Ovvio che a noi adulti un bambino con in mano un fucile evoca immagini bruttissime: ho un amico scappato dall'Uganda, quindi sapete che so.
Ma per il bambino l'arma giocattolo è tutt'altro: è il veicolo simbolico attraverso cui può accedere a certe storie di genere, esserne protagonista. È la spada di San Michele che trafigge il Maligno, il martello di Thor che scaccia mostri e demoni, il bastone di Gandalf che ferma il demone di fuoco.
I bambini che negli anni '50 giocavano ai cowboy non è che ce l'avessero davvero con i pellerossa: sognavano di sparare sui pellerossa come simboli del male. Che poi non sia il massimo che un certo popolo diventi il simbolo del male, OK. Ma a questo punto il problema non sta nella pistola, direi.
Quando i miei bambini giocano alle Winx, combattono contro i mostri con palle di fuoco e incantesimi: queste sono le loro armi. Sono più etiche di una pistola o una spada o un bastone? Non mi sembra, anche se una palla di fuoco per finta non fa male come un bastone tirato per sbaglio in testa (ma, se è per questo, allora fa male anche la scopa se la maneggi in modo maldestro mentre la passi per imitare la mamma o il papà).
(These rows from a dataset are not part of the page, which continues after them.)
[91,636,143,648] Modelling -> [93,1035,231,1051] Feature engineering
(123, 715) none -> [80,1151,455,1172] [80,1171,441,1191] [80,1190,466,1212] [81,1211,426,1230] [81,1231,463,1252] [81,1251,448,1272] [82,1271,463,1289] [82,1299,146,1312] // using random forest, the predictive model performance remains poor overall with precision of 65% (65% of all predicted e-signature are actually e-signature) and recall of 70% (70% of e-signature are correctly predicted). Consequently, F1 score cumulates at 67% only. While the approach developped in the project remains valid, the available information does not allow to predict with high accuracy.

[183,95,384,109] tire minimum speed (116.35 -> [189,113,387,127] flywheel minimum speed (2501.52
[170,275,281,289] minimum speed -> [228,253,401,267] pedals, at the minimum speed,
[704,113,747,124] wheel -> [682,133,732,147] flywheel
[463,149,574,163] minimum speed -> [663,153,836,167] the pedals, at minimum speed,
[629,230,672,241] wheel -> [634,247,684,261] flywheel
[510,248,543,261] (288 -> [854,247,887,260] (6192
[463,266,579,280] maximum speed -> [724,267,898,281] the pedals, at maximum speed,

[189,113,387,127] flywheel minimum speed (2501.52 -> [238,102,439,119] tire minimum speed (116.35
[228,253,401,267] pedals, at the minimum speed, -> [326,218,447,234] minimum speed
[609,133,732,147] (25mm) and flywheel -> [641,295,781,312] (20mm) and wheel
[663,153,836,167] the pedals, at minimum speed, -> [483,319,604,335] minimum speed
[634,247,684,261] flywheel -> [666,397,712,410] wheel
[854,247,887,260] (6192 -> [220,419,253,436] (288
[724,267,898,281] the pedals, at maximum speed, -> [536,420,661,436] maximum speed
Io ho avuto le armi giocattolo di mio padre e poco altro. Ma ricordo benissimo che sparavo con le dita, imitando le Charlie's Angels o Magnum P.I. Eppure in casa mia non entrerà mai un'arma vera, e un'arma giocattolo in grado di far male sarà sempre attentamente sotto chiave, se mai capitasse. Però capisco i miei bambini quando usano la pistola sparabolle o una pistola fatta con i lego come arma giocattolo.
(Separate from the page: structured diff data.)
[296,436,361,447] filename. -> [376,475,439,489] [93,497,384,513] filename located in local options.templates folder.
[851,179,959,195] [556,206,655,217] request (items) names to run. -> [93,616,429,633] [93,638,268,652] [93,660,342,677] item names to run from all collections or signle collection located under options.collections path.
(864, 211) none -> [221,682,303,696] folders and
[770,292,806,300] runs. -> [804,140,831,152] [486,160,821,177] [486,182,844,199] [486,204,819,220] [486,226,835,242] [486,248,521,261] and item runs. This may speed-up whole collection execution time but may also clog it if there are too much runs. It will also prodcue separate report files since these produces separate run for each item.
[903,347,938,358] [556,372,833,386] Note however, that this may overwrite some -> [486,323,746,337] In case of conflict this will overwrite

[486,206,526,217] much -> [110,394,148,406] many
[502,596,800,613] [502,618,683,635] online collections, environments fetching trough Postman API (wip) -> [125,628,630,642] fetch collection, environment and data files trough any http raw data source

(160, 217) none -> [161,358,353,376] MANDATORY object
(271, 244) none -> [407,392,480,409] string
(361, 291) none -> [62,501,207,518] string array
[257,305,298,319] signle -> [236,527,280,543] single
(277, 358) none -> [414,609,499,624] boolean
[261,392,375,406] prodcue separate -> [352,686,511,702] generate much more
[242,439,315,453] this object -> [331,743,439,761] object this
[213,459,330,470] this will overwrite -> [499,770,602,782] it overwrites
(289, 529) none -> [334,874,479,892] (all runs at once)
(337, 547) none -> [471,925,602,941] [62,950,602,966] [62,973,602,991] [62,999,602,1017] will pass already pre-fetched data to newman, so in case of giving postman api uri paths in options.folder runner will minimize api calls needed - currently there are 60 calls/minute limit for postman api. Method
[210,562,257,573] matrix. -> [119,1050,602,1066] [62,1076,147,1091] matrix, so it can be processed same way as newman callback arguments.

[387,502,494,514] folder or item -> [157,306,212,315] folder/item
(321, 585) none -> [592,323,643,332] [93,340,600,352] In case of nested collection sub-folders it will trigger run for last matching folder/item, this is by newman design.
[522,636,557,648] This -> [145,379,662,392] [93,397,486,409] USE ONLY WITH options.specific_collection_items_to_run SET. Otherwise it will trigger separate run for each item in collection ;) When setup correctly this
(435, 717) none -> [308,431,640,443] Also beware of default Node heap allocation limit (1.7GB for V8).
Sarà anche che ho negli occhi questa immagine, tratta dal prologo di Hellboy II (che ho rivisto recentemente per un compito del Diegozillalab). Siamo negli anni Cinquanta, è la vigilia di Natale, Hellboy è un bambino di 8 anni con tutti gli annessi e connessi del caso (la passione per i pupazzi animati da ventriloqui in TV, il desiderio di restare alzato per vedere Babbo Natale, la riluttanza a lavarsi i denti prima di andare a dormire). Suo padre (l'umano che l'ha allevato dopo il suo arrivo nel nostro mondo) gli legge una storia per convincerlo ad andare a letto. Alla fine della storia, vediamo HB a letto con tutto ciò che gli è più caro: il pupazzo come quello dello show in TV e una pistola giocattolo, un revolver come quelli dei cowboy (che oltretutto richiama l'enorme pistola che lui stesso userà da grande, nella sua attività di investigatore del paranormale). Ecco, a me questa immagine fa una tenerezza pazzesca, nonostante la presenza di una pistola: è l'immagine di un bambino che vuole sentirsi un paladino del Bene (nonostante la sua immagine sia quella del Male per eccellenza).